Ficha de libro
El vuelo de los avestruces
El vuelo de los avestruces
Enfoque narrativo-tecnico: una novela que avanza como un sueño despierto, entre sátira y confesión. El vuelo de los avestruces tiene algo de fábula sucia: un joven mira el mundo con una mezcla de hambre, lucidez y teatralidad, y esa mirada vuelve extrañas las cosas normales. La ciudad aparece como escenario y trampa, y el deseo como motor que empuja y expone; no se trata de una trama de giros, sino de una intensidad que se reacomoda escena tras escena. Izaguirre trabaja la voz con una elasticidad muy suya: puede ser juguetona, cruel, lírica y, de pronto, vulnerable, como si el narrador se riera para no admitir que duele. La novela se sostiene en esa tensión: el impulso de inventarse una vida y el choque con la realidad social, con la familia, con los códigos de clase, con el miedo a ser leído y juzgado. Lo que la diferencia dentro de su obra posterior es el descaro formal y la sensación de origen: aquí se ve el laboratorio del estilo que después será más brillante y más controlado. El texto deja una estela de imágenes y de frases que suenan a verdad emocional, aunque la realidad se maquille.

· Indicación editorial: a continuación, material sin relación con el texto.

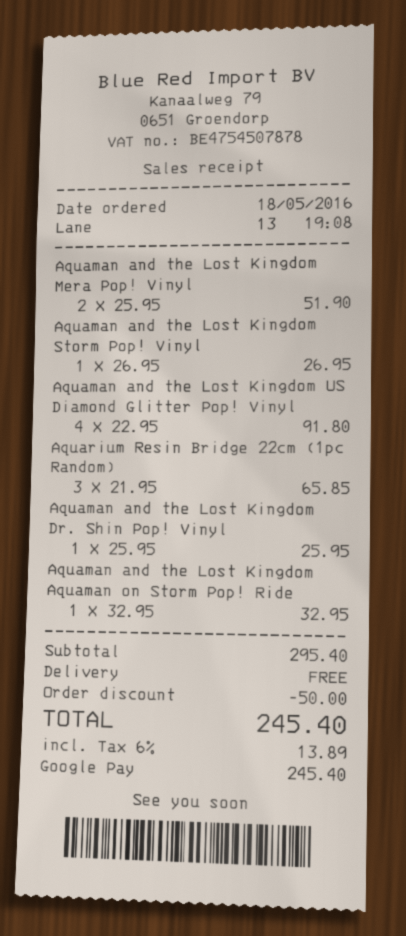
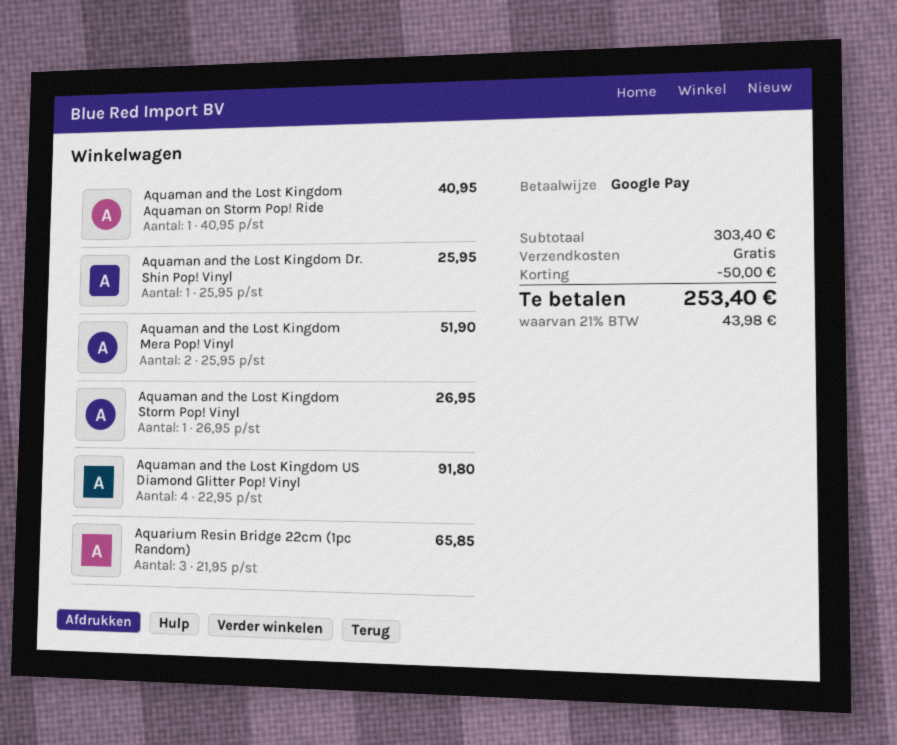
Aquaman and the Lost Kingdom Aquaman on Storm Pop! Ride: 1 x 32.95 = 32.95 -> 1 x 40.95 = 40.95
subtotal: 295.40 -> 303.40
tax: 6% = 13.89 -> 21% = 43.98
total: 245.40 -> 253.40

En el mapa de Izaguirre, esta es la pieza que enseña el mecanismo: cómo convertir la experiencia en puesta en escena sin perder humanidad. Su valor no está en la corrección, sino en la energía: la novela se atreve a ser excesiva, y en esa exageración revela una intimidad real, áspera, con humor de defensa.
Por qué embarcarte en este libro
Leerlo hoy es una buena idea si te interesa cómo una voz puede sostener una novela más que una intriga, y si te atraen relatos donde el deseo no es adorno sino conflicto. Izaguirre escribe con una mezcla rara de ironía y ternura: te hace sonreír y, dos párrafos después, te deja una incomodidad en el pecho. También es útil como puerta de entrada: aquí nace su obsesión por la máscara social, el brillo y lo que se esconde debajo, pero aún con la electricidad del debut.